Here are the items/images you will need, plus the Bible reference to include on a slip of paper inside each egg as well…
- A donkey (Mark 11:1-10)
- Some silver coins (Matthew 26:14-16)
- A piece of bread (Mark 14:22-24)
- A farmyard rooster (Mark 14:66-72)
- A thorn/crown of thorns (Mark 15:16-20)
- A nail/some nails (Mark 15:25)
- Dice (John 19:23-24)
- A wooden cross (John 19:28-30)
- Nothing / an empty tomb (Luke 24:1-8)
- A piece of cloth/folded linen (John 20:1-8)
Hide the chocolate eggs and the plastic eggs around your garden (or house, if it is wet weather).
On Easter Sunday, invite your children to hunt for the eggs. When done, share out the chocolate eggs and collect in the plastic eggs. Take turns opening up each plastic egg in number order and use the item/picture in each egg to tell the Easter story as you read the Bible passage (you can get older siblings to find and read the Bible passages) and retell the events in your own words.
#2 Not-quite Empty Eggs
Families with children of any age.
The big idea…
To highlight the main point of Easter Sunday, that Jesus had risen from the dead.
- Hollow chocolate Easter eggs, one per child (and a few spare, just in case they break!).
- Slips of paper with the words of Luke 24:5-7 written/printed out.
- Strips of white material (I used a bandage cut up into strips).
Carefully unwrap each chocolate egg (I’d suggest trying to unwrap them to their barest minimum to get the egg out, as this will help later on when you re-wrap them).
Using a thin knife, carefully cut/prise the eggs into two halves along the join/seam. Make sure you have some spare eggs, because chances are that at least one of them will crack, split or break! Besides, it means you have something to eat when you’re finished…!
Place the slip of paper with the Bible verse on it and a strip of white material inside the egg.
Gently heat a non-stick frying pan on a low heat. Carefully place the other half of the egg edge-down in the pan for a few seconds to begin melting the edge of the egg, then quickly place back on-top of the other half of the egg with the paper and material tucked in it. Smooth down any melted chocolate sticking out to ensure a good seal.
Hold in place until the chocolate has cooled in place, and then re-wrap the egg in its foil wrapping.
On Easter Sunday, as you give out the eggs to your family, ask them if Easter eggs are usually empty.

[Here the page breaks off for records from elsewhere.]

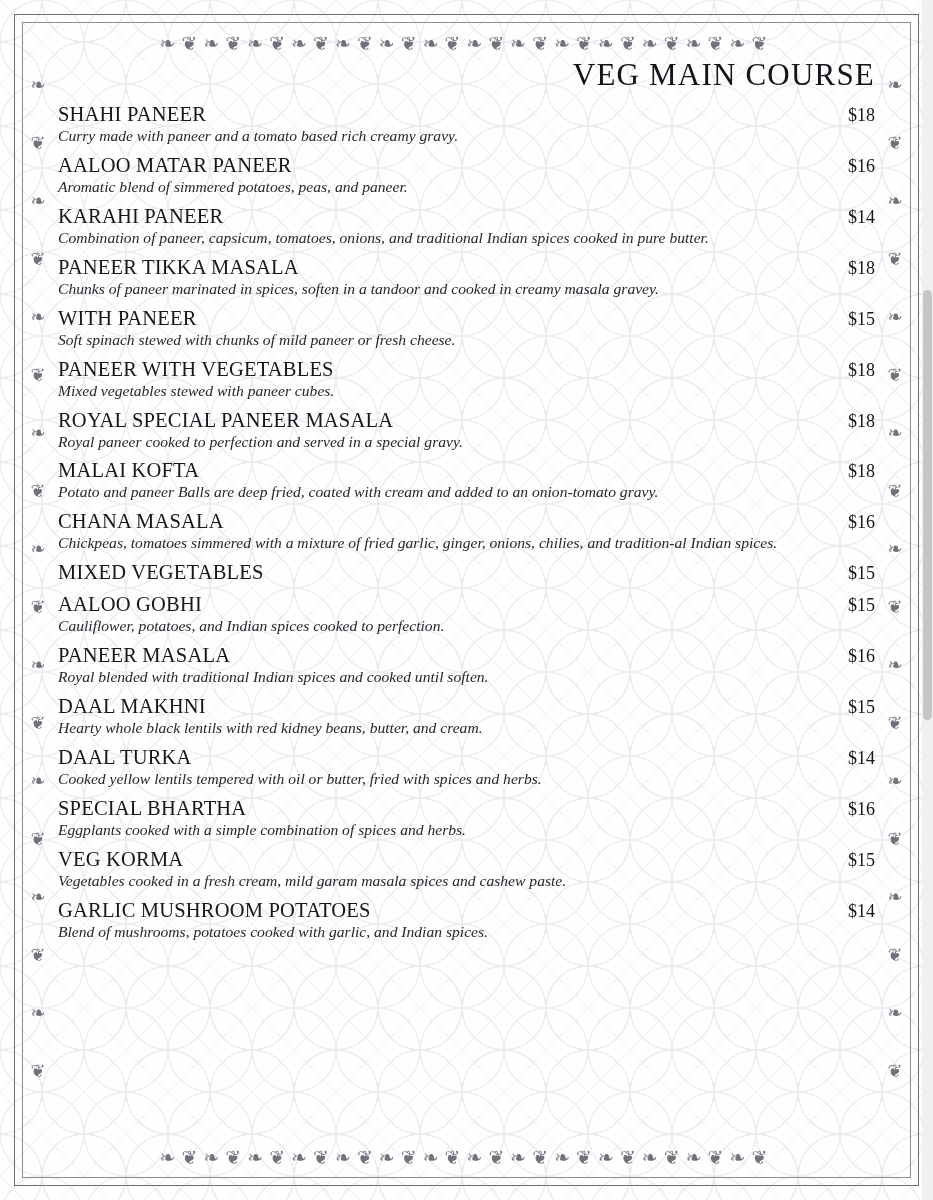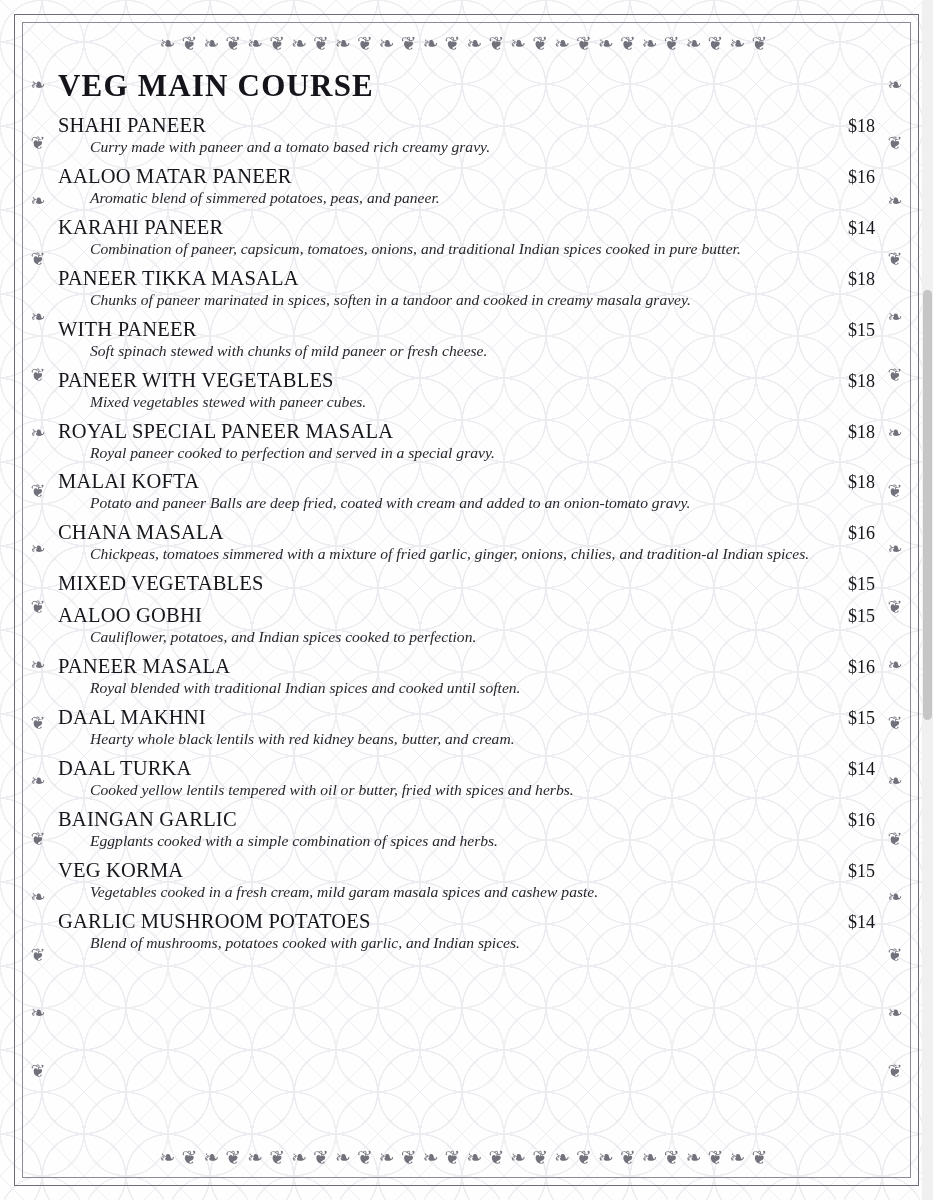--- a/index.html
+++ b/index.html
@@ -101,24 +101,24 @@
 
   .content {
     position: absolute;
     left: 58px;
     right: 58px;
     top: 56px;
     bottom: 44px;
   }
 
   h1.section-title {
-    margin: 12px 0 10px 0;
-    text-align: left;
+    margin: 1px 0 10px 0;
+    text-align: right;
     font-family: "Liberation Serif", serif;
-    font-weight: bold;
+    font-weight: normal;
     font-size: 31px;
     letter-spacing: 1.2px;
     color: #14141a;
   }
 
   .menu-list {
     margin: 0;
     padding: 0;
     list-style: none;
   }
@@ -142,21 +142,20 @@
     padding-left: 12px;
     white-space: nowrap;
   }
   .item-desc {
     font-size: 15.6px;
     font-style: italic;
     color: #26262d;
     line-height: 1.15;
     margin-top: 1px;
     max-width: 795px;
-    margin-left: 32px;
   }
 
   
   .scrollbar-track {
     position: absolute;
     top: 0;
     right: 0;
     width: 11px;
     height: 1200px;
     background: #f0f0f0;
@@ -298,21 +297,21 @@
       <li class="menu-item">
         <div class="item-head">
           <span class="item-name">DAAL TURKA</span>
           <span class="item-price">$14</span>
         </div>
         <div class="item-desc">Cooked yellow lentils tempered with oil or butter, fried with spices and herbs.</div>
       </li>
 
       <li class="menu-item">
         <div class="item-head">
-          <span class="item-name">BAINGAN GARLIC</span>
+          <span class="item-name">SPECIAL BHARTHA</span>
           <span class="item-price">$16</span>
         </div>
         <div class="item-desc">Eggplants cooked with a simple combination of spices and herbs.</div>
       </li>
 
       <li class="menu-item">
         <div class="item-head">
           <span class="item-name">VEG KORMA</span>
           <span class="item-price">$15</span>
         </div>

Assuming they answer along the lines of ‘because the tomb was empty’, ask them if that is true – was it completely empty? Help your children to see that the tomb was not completely empty, as the burial cloths were still there. Before they open their egg, ask them this question: ‘So, if Easter eggs are a way to help us remember the Easter story, what should they have inside them?’ (cloth, etc).
Read John 20:1-9, and help your children to see that, for the Apostle John, it was only when he saw the burial linen without Jesus’ body laying there that he believed Jesus was the Son of God who gives us eternal life through faith in him (John 20:30-31).
#3 A simple Easter one-to-one
Families with junior school aged children and/or teenagers (and even adult-age children!).
The big idea…
Read the events of Easter from the Bible and think about how crucially important the first Easter day is in the good news of Jesus.
- Bibles, one each.
- Somewhere special to go (eg, a coffee shop, favourite cafe, etc).
While Easter story egg hunts and the like are an enjoyable and creative way to retell the Easter story, nothing beats simply sitting down with an open Bible, reading it together and talking through what it says, why it is important and what difference it should make to us now.
This is especially true for teenagers, who might need reminding of the certainty and facts of Easter or perhaps would benefit from a chance to air their questions or doubts.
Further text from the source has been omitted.